# Task instructions
Only one span of the listing below is wanted: the lines from the one with "- To view the" through the one with "- The Complaints", reproduced exactly, both ends kept.

# Source information
*-*-*
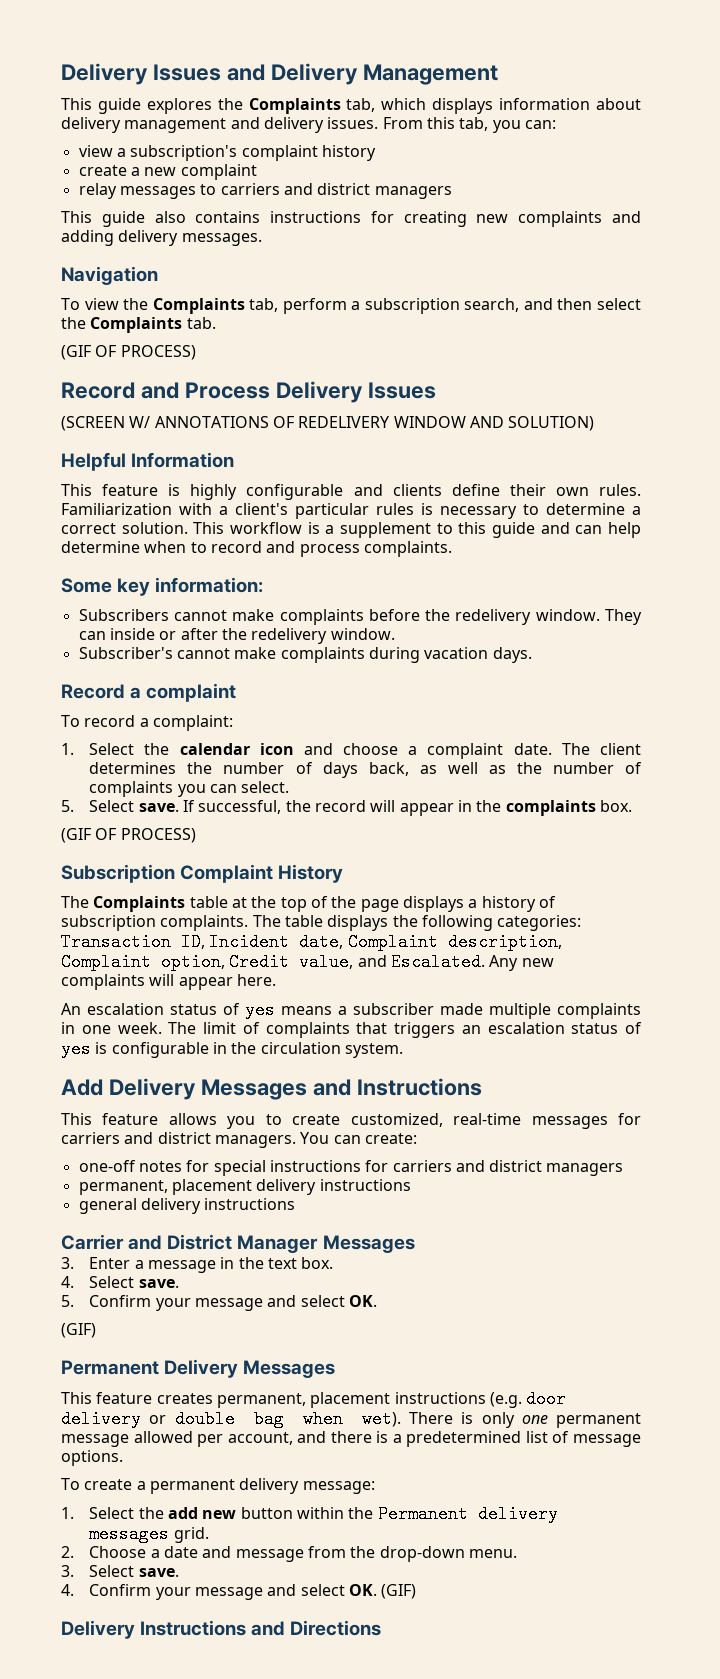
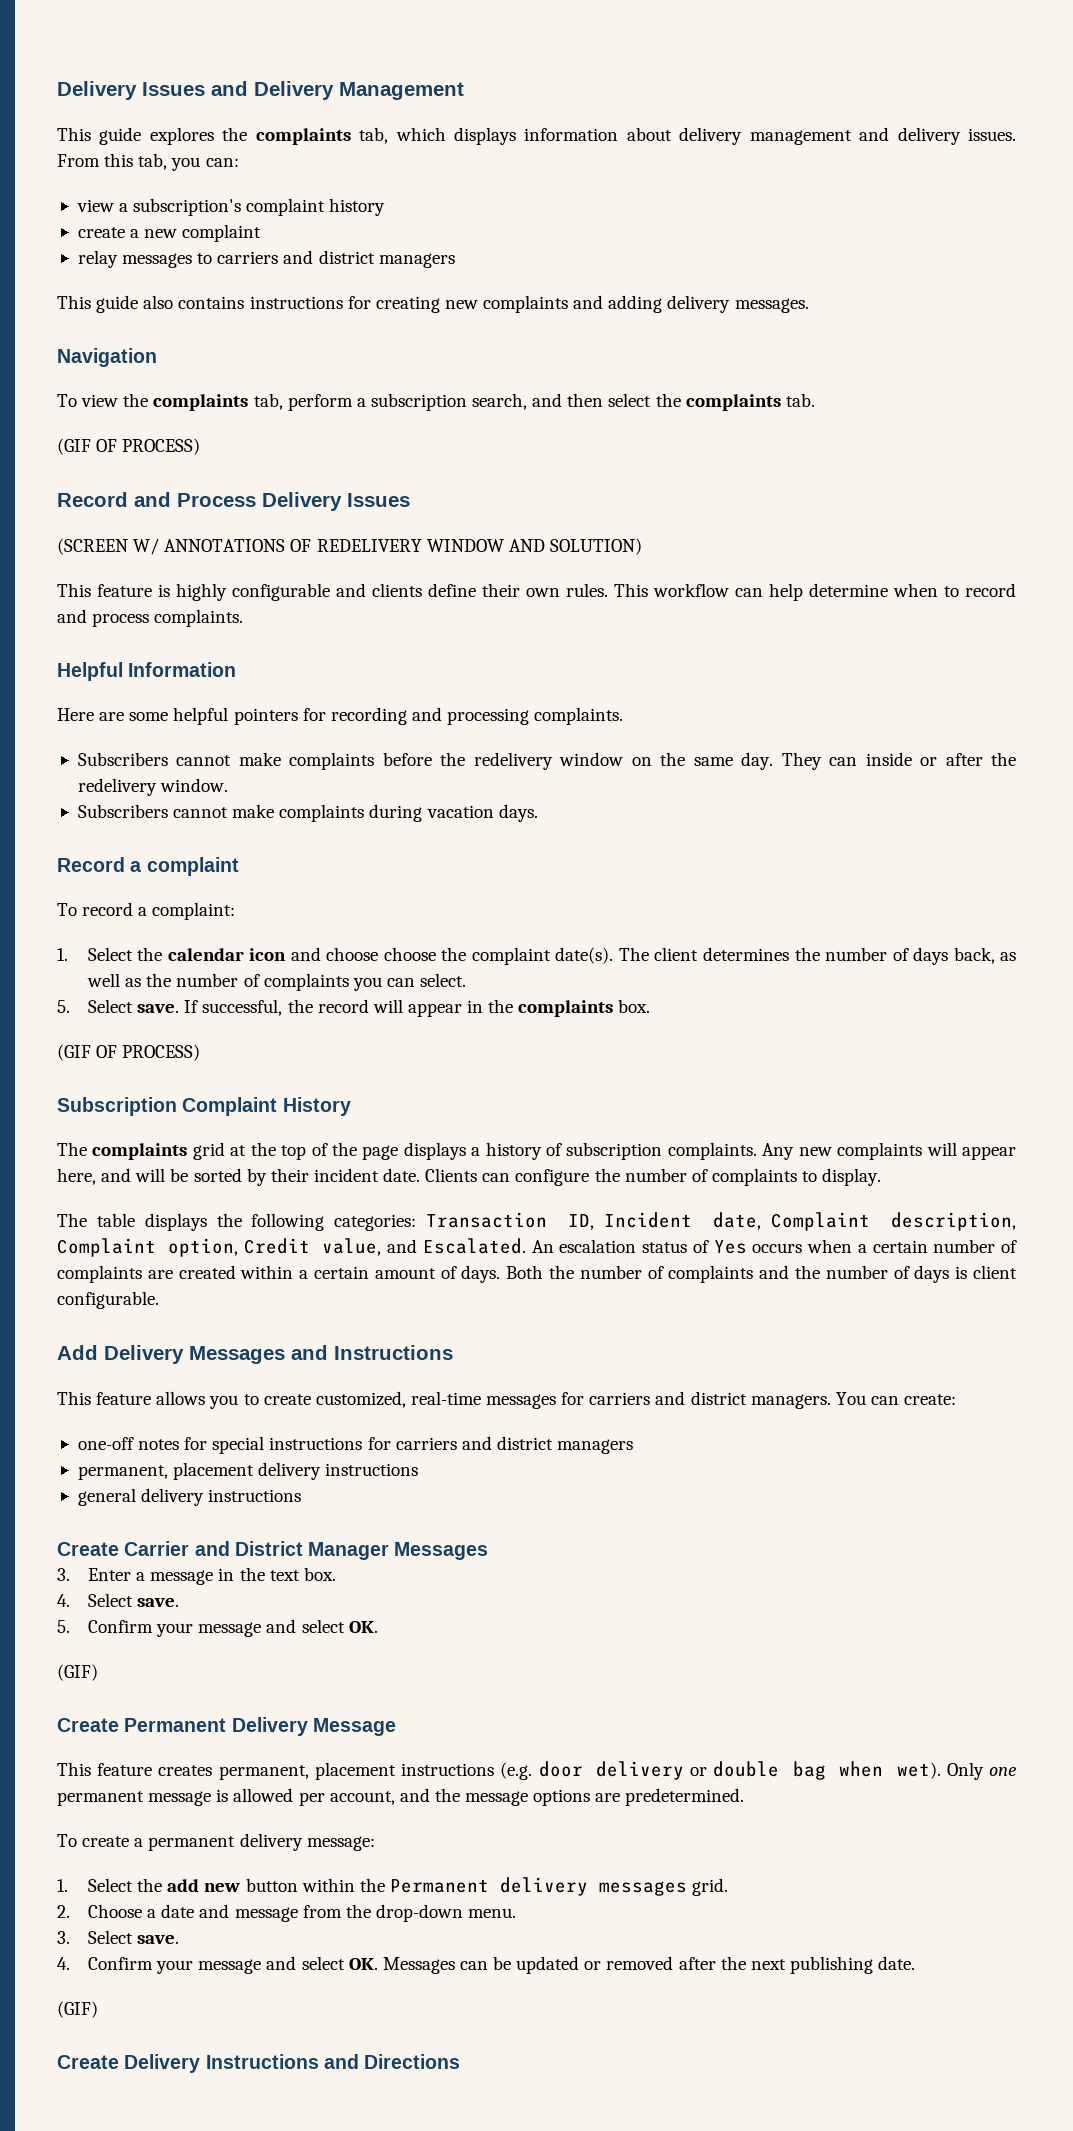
- This guide explores the Complaints tab, which displays information about delivery management and delivery issues.
+ This guide explores the complaints tab, which displays information about delivery management and delivery issues.
- To view the Complaints tab, perform a subscription search, and then select the Complaints tab.
+ To view the complaints tab, perform a subscription search, and then select the complaints tab.
- Helpful Information
- Familiarization with a client's particular rules is necessary to determine a correct solution. This workflow is a supplement to this guide and can help determine when to record and process complaints.
+ This workflow can help determine when to record and process complaints.
- Some key information:
+ Helpful Information
+ Here are some helpful pointers for recording and processing complaints.
- Subscribers cannot make complaints before the redelivery window.
+ Subscribers cannot make complaints before the redelivery window on the same day.
- Subscriber's cannot make complaints during vacation days.
+ Subscribers cannot make complaints during vacation days.
- 1. Select the calendar icon and choose a complaint date.
+ 1. Select the calendar icon and choose choose the complaint date(s).
- The Complaints table at the top of the page displays a history of subscription complaints. The table displays the following categories: Transaction ID, Incident date, Complaint description, Complaint option, Credit value, and Escalated.
+ The complaints grid at the top of the page displays a history of subscription complaints. Any new complaints will appear here, and will be sorted by their incident date. Clients can configure the number of complaints to display.
+ The table displays the following categories: Transaction ID, Incident date, Complaint description, Complaint option, Credit value, and Escalated.
- Any new complaints will appear here.
- An escalation status of yes means a subscriber made multiple complaints in one week. The limit of complaints that triggers an escalation status of yes is configurable in the circulation system.
+ An escalation status of Yes occurs when a certain number of complaints are created within a certain amount of days. Both the number of complaints and the number of days is client configurable.
- Carrier and District Manager Messages
+ Create Carrier and District Manager Messages
- Permanent Delivery Messages
+ Create Permanent Delivery Message
- There is only one permanent message allowed per account, and there is a predetermined list of message options.
+ Only one permanent message is allowed per account, and the message options are predetermined.
- 4. Confirm your message and select OK. (GIF)
- Delivery Instructions and Directions
+ 4. Confirm your message and select OK. Messages can be updated or removed after the next publishing date.
+ (GIF)
+ Create Delivery Instructions and Directions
*-*-*
# Written solution
- To view the Complaints tab, perform a subscription search, and then select the Complaints tab.
+ To view the complaints tab, perform a subscription search, and then select the complaints tab.
- Helpful Information
- Familiarization with a client's particular rules is necessary to determine a correct solution. This workflow is a supplement to this guide and can help determine when to record and process complaints.
+ This workflow can help determine when to record and process complaints.
- Some key information:
+ Helpful Information
+ Here are some helpful pointers for recording and processing complaints.
- Subscribers cannot make complaints before the redelivery window.
+ Subscribers cannot make complaints before the redelivery window on the same day.
- Subscriber's cannot make complaints during vacation days.
+ Subscribers cannot make complaints during vacation days.
- 1. Select the calendar icon and choose a complaint date.
+ 1. Select the calendar icon and choose choose the complaint date(s).
- The Complaints table at the top of the page displays a history of subscription complaints. The table displays the following categories: Transaction ID, Incident date, Complaint description, Complaint option, Credit value, and Escalated.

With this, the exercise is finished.